In older children and teenagers with AAOCA or other anomalies, symptoms are more likely to occur during exercise. Chest pain or tightness during sport, unexplained fainting or near-fainting during physical activity, palpitations, and reduced exercise tolerance all warrant cardiac evaluation. Crucially, in some children with high-risk anomalies, sudden cardiac arrest during exercise is the first manifestation, with no prior warning symptoms. This possibility, while uncommon, is the reason that unexplained exertional symptoms always need assessment in children. This is also the reason why cardiac screening of young athletes is so important.
Some children have no symptoms at all. The anomaly is found during investigation of an unrelated concern, or during family screening.
How Are Coronary Artery Anomalies Diagnosed?

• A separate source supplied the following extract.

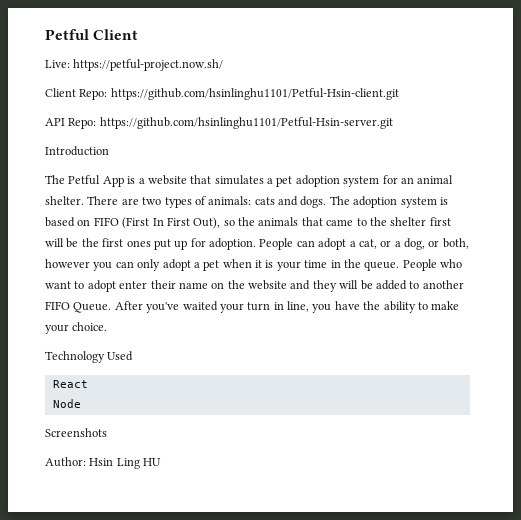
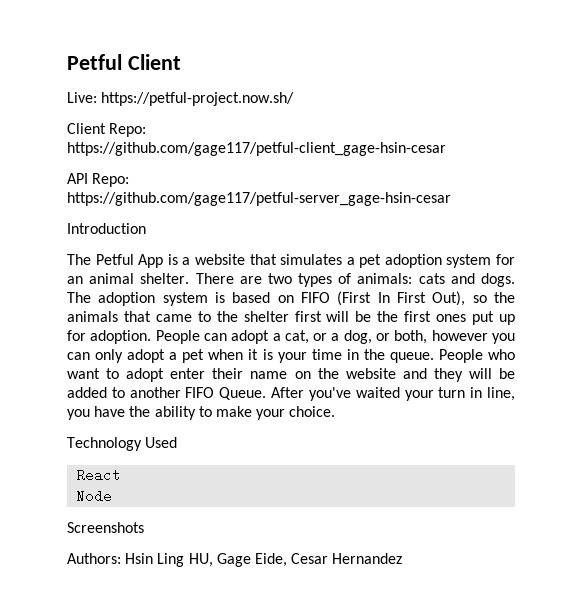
[110,88,399,100] https://github.com/hsinlinghu1101/Petful-Hsin-client.git -> [67,142,446,156] https://github.com/gage117/petful-client_gage-hsin-cesar
[99,117,393,129] https://github.com/hsinlinghu1101/Petful-Hsin-server.git -> [67,192,451,206] https://github.com/gage117/petful-server_gage-hsin-cesar
[45,457,86,467] Author: -> [67,553,121,564] Authors:
[143,458,162,466] HU -> [188,553,403,567] HU, Gage Eide, Cesar Hernandez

Diagnosis in most children involves a combination of the investigations below.
Echocardiogram
The echocardiogram is the first-line investigation. A skilled operator can visualise the origins of both coronary arteries on echocardiography and identify anomalous origins in many cases. The test also assesses heart function, which is critical in ALCAPA where ventricular dysfunction may already be present at the time of diagnosis.
Electrocardiogram (ECG)
The ECG provides information about heart rhythm and can show signs of myocardial ischaemia or injury. In ALCAPA, the ECG may show patterns consistent with myocardial infarction. A normal ECG does not exclude a significant coronary anomaly.
Cardiac CT Angiography
CT angiography provides the most detailed anatomical definition of coronary artery origins and courses, with high spatial resolution that clearly demonstrates interarterial pathways. It remains the gold standard for defining coronary anatomy before surgical planning. CT involves radiation exposure, and most centres defer CT in young children without symptoms until they are old enough for the radiation risk to be proportionate. In symptomatic children, or where echocardiography has not fully defined the anatomy, CT provides essential information.
Cardiac MRI
Cardiac MRI defines coronary anatomy without radiation, though with slightly lower spatial resolution than CT for very small coronary vessels. MRI also assesses myocardial perfusion (whether adequate blood reaches the heart muscle) and heart function. Many centres prefer MRI for follow-up imaging once anatomy has been defined by CT, to avoid cumulative radiation.
Exercise Testing
An exercise test (treadmill or bicycle ergometer) evaluates the heart’s response to progressive physical activity. It looks for ECG changes, symptoms, and arrhythmias that emerge at higher heart rates, helping to identify children in whom the anomalous coronary causes problems during exertion. Exercise testing forms a central part of risk assessment and sports clearance decisions.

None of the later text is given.